Downside of New Tax Law Changes:
(1) Personal tax exemption (previously at $4150) has been eliminated. This was a deduction that you were eligible to take just for filing per person in the household. This was eliminated in order compromise for an increased standard deduction
(2) Physicians in the highest taxed states will see biggest impact as now $10k cap on state and local taxes (SALT ). Highest Impacted: NY, CA, NJ, MN, MD as have high tax rates
a. Some states have in their constitutions that must balance budget and cannot borrow money and result is that there is no state income tax. i.e. TN, TX
b. Other states w high tax rates (i.e CA w 13%) can still deduct taxes (including real estate) but now has a $10 K cap.
c.

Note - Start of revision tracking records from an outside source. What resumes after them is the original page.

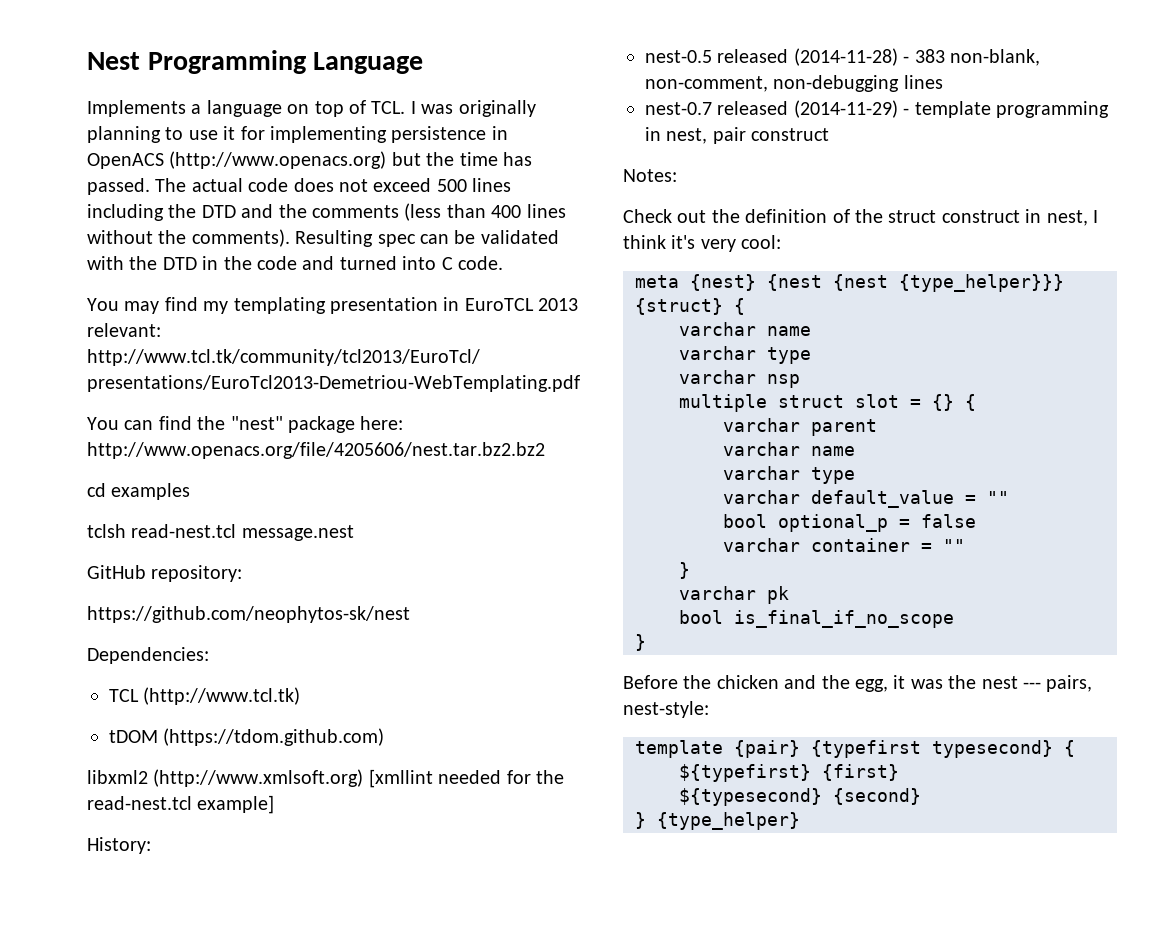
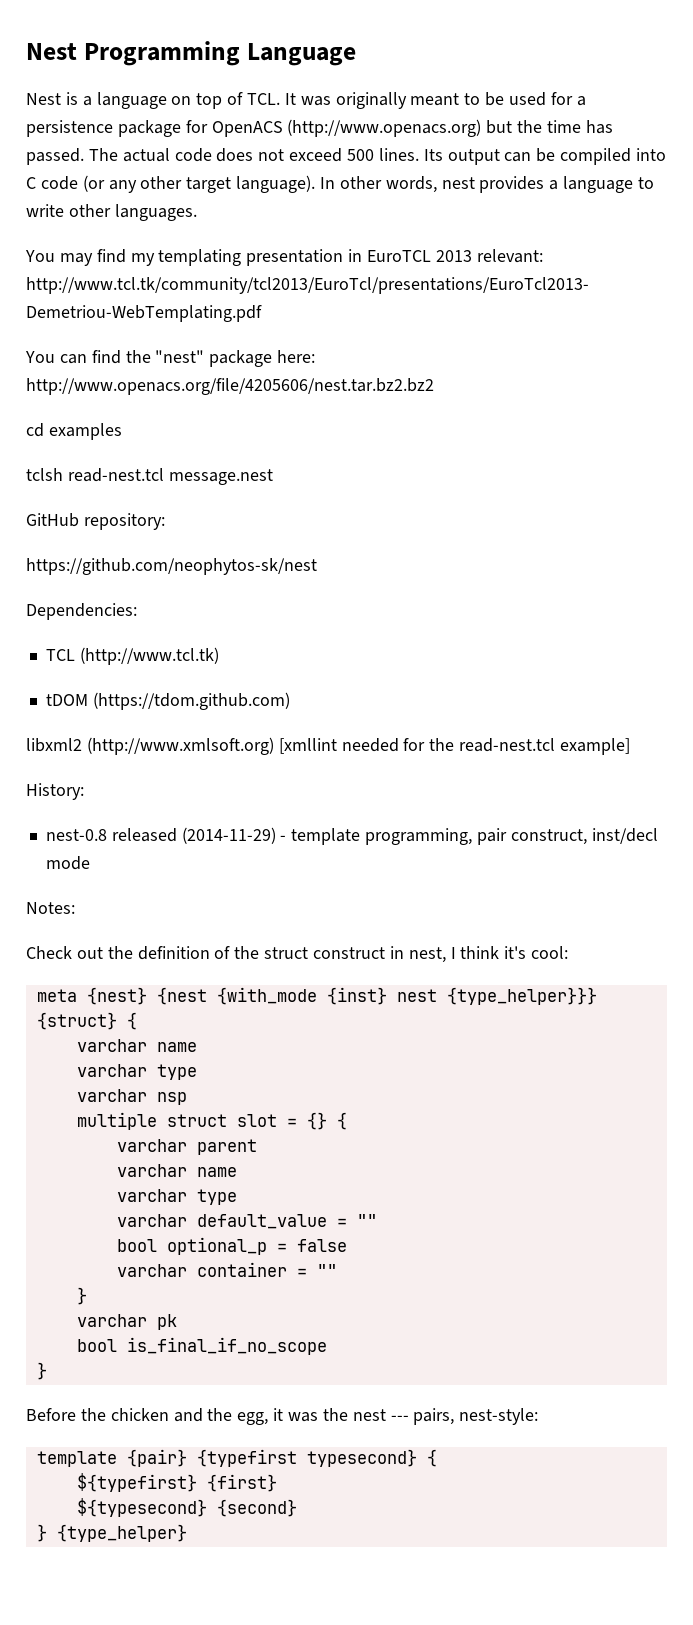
[87,100,186,117] Implements -> [26,92,78,105] Nest is
[410,101,416,114] I -> [284,93,296,105] It
[87,126,508,143] planning to use it for implementing persistence in -> [410,92,586,106] [26,120,208,137] meant to be used for a persistence package for
[472,178,512,192] [87,203,566,221] [87,229,559,247] [87,256,503,270] lines including the DTD and the comments (less than 400 lines without the comments). Resulting spec can be validated with the DTD in the code and turned into C code. -> [378,148,667,165] [26,175,655,193] [26,204,197,221] lines. Its output can be compiled into C code (or any other target language). In other words, nest provides a language to write other languages.
[645,48,1040,66] [645,75,943,92] [645,100,1109,118] [645,127,830,144] nest-0.5 released (2014-11-28) - 383 non-blank, non-comment, non-debugging lines // nest-0.7 released (2014-11-29) - template programming in nest, pair construct -> [45,827,658,845] [45,856,90,870] nest-0.8 released (2014-11-29) - template programming, pair construct, inst/decl mode
[700,239,736,252] very -> (527, 952) none
[833,274,888,291] {nest -> [216,987,437,1005] {with_mode {inst} nest

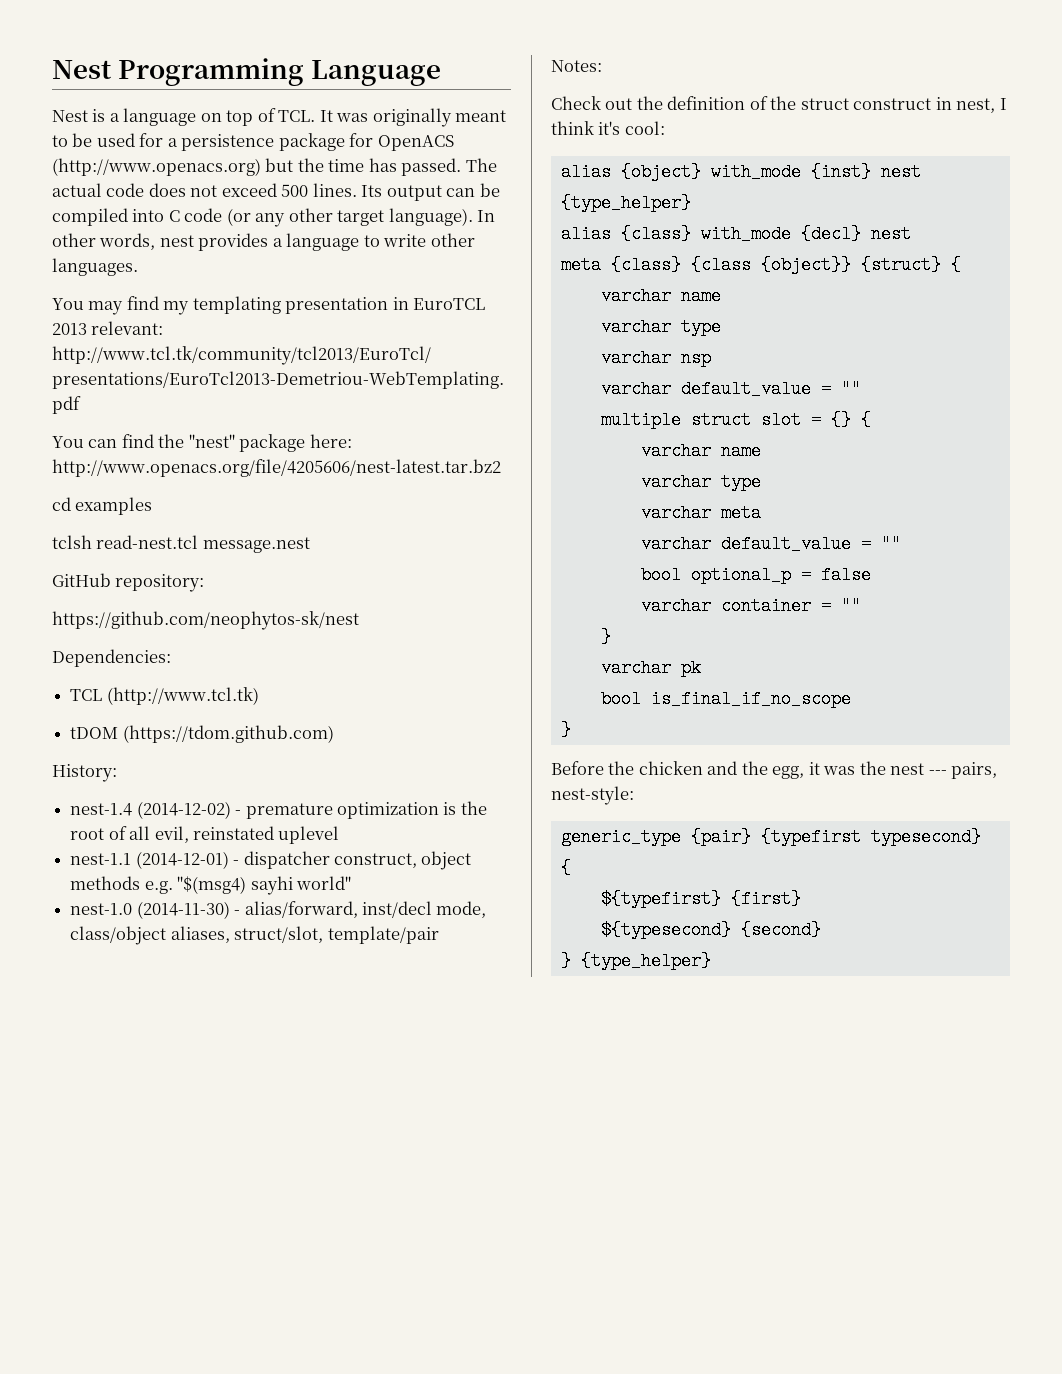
[26,378,434,395] http://www.openacs.org/file/4205606/nest.tar.bz2.bz2 -> [52,459,501,477] http://www.openacs.org/file/4205606/nest-latest.tar.bz2
[26,737,631,755] [26,783,84,800] [45,827,658,845] [45,856,90,870] libxml2 (http://www.xmlsoft.org) [xmllint needed for the read-nest.tcl example] // History: // nest-0.8 released (2014-11-29) - template programming, pair construct, inst/decl mode -> [52,764,117,782] [70,801,487,819] [70,826,340,844] [70,851,472,870] [70,876,351,895] [70,901,487,919] [70,926,439,945] History: // nest-1.4 (2014-12-02) - premature optimization is the root of all evil, reinstated uplevel // nest-1.1 (2014-12-01) - dispatcher construct, object methods e.g. "$(msg4) sayhi world" // nest-1.0 (2014-11-30) - alias/forward, inst/decl mode, class/object aliases, struct/slot, template/pair
[36,987,597,1005] meta {nest} {nest {with_mode {inst} nest {type_helper}}} -> [560,163,921,181] [560,194,691,212] [560,225,911,243] [560,256,851,274] alias {object} with_mode {inst} nest {type_helper} // alias {class} with_mode {decl} nest // meta {class} {class {object}}
(187, 1098) none -> [600,380,861,398] // varchar default_value = ""
[116,1139,257,1155] [116,1164,237,1177] [116,1189,237,1205] // varchar parent // varchar name // varchar type -> [640,442,761,460] [640,473,761,491] [640,504,761,522] // varchar name // varchar type // varchar meta
[36,1451,117,1467] template -> [560,828,681,846] generic_type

The cap is not per person but per filer so if MFJ cap remains at $10K
d. Has potential to cause residents to move to more tax friendly states and can potentially have impact on property values in those high tax states – Stay Tuned!
e. Should think about state tax rates when you are job hunting
(3) Alternative Minimum Tax (ALT) on itemized deductions remains intact. This was a tax applied if you completed an itemized filing to ensure that some “minimum” tax was collected.
Pearls and pitfalls:
- Taxes that you pay today and in the future have a far bigger impact on your personal security than any changes in the stock market and thus you must take tax planning very seriously
- Meet with your account early this year to be sure you are maximizing your tax savings throughout as much of 2018 as you can
- A lot of tax advantages of having a side business – 1099 income, owning a practice etc. and new tax laws offer many new advantages. More to come on that!
***Disclaimer: please note this is far from comprehensive and only serves as a written template to the material discussed in this edition of the podcast.